──────── SOURCE DATA
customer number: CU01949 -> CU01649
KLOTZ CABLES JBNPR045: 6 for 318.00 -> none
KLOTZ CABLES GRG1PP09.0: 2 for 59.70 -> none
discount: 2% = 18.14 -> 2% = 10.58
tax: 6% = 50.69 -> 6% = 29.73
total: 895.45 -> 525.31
────────────────
──────── SOURCE DATA
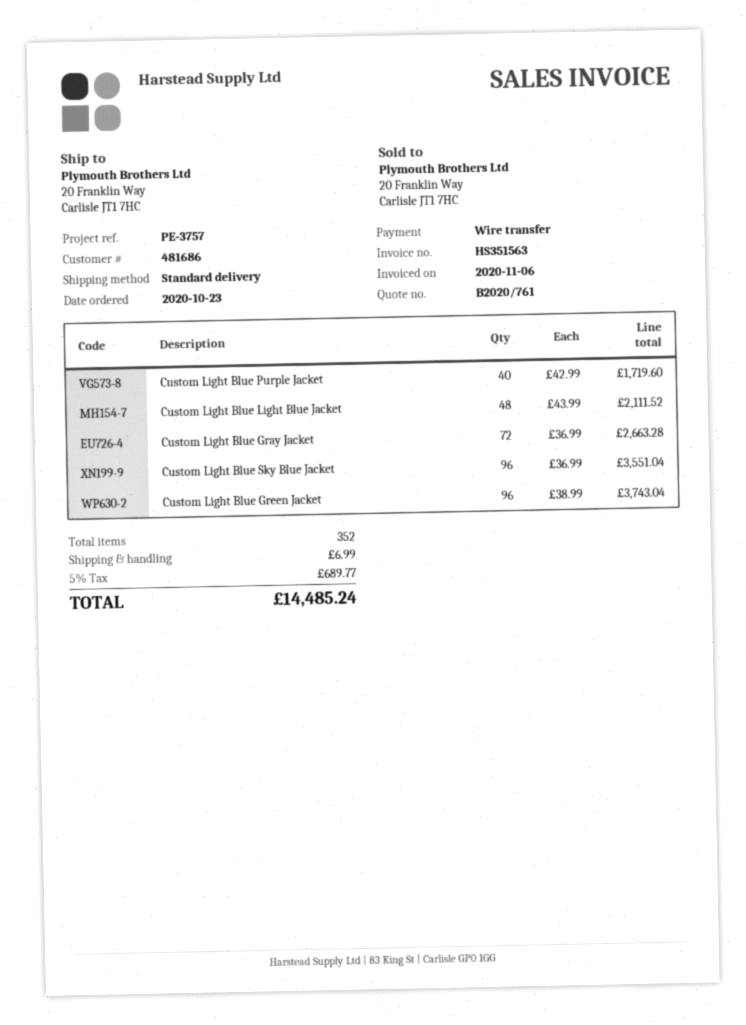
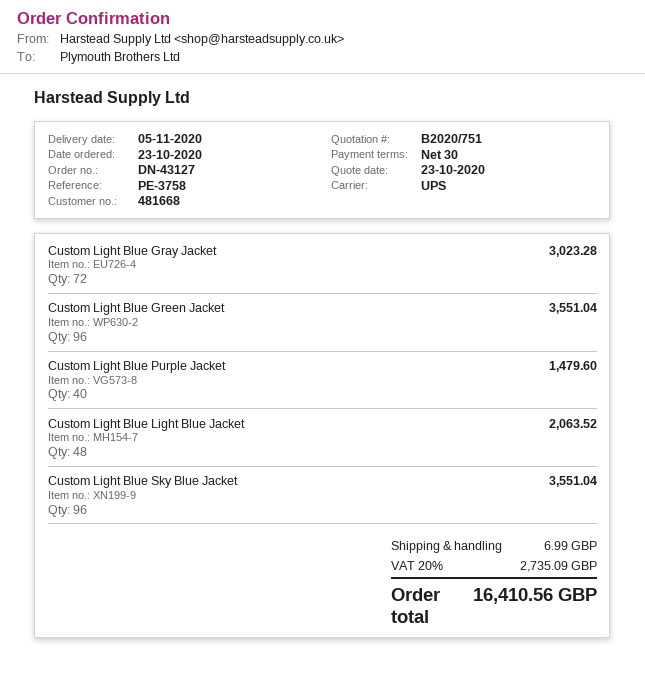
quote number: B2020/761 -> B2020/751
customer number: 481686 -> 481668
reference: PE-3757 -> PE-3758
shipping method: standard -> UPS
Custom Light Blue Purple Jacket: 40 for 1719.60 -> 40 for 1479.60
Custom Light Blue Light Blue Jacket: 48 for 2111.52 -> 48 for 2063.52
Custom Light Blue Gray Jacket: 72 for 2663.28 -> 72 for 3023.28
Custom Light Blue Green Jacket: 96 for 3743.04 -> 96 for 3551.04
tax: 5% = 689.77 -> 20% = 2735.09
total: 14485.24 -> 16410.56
────────────────
**REQUIRED ACTION:**
Using only the listing above, restate exactly the lines from the line containing "shipping method: standard -> UPS" through the line containing "total: 14485.24 -> 16410.56", both included.

**YOUR RESPONSE:**
shipping method: standard -> UPS
Custom Light Blue Purple Jacket: 40 for 1719.60 -> 40 for 1479.60
Custom Light Blue Light Blue Jacket: 48 for 2111.52 -> 48 for 2063.52
Custom Light Blue Gray Jacket: 72 for 2663.28 -> 72 for 3023.28
Custom Light Blue Green Jacket: 96 for 3743.04 -> 96 for 3551.04
tax: 5% = 689.77 -> 20% = 2735.09
total: 14485.24 -> 16410.56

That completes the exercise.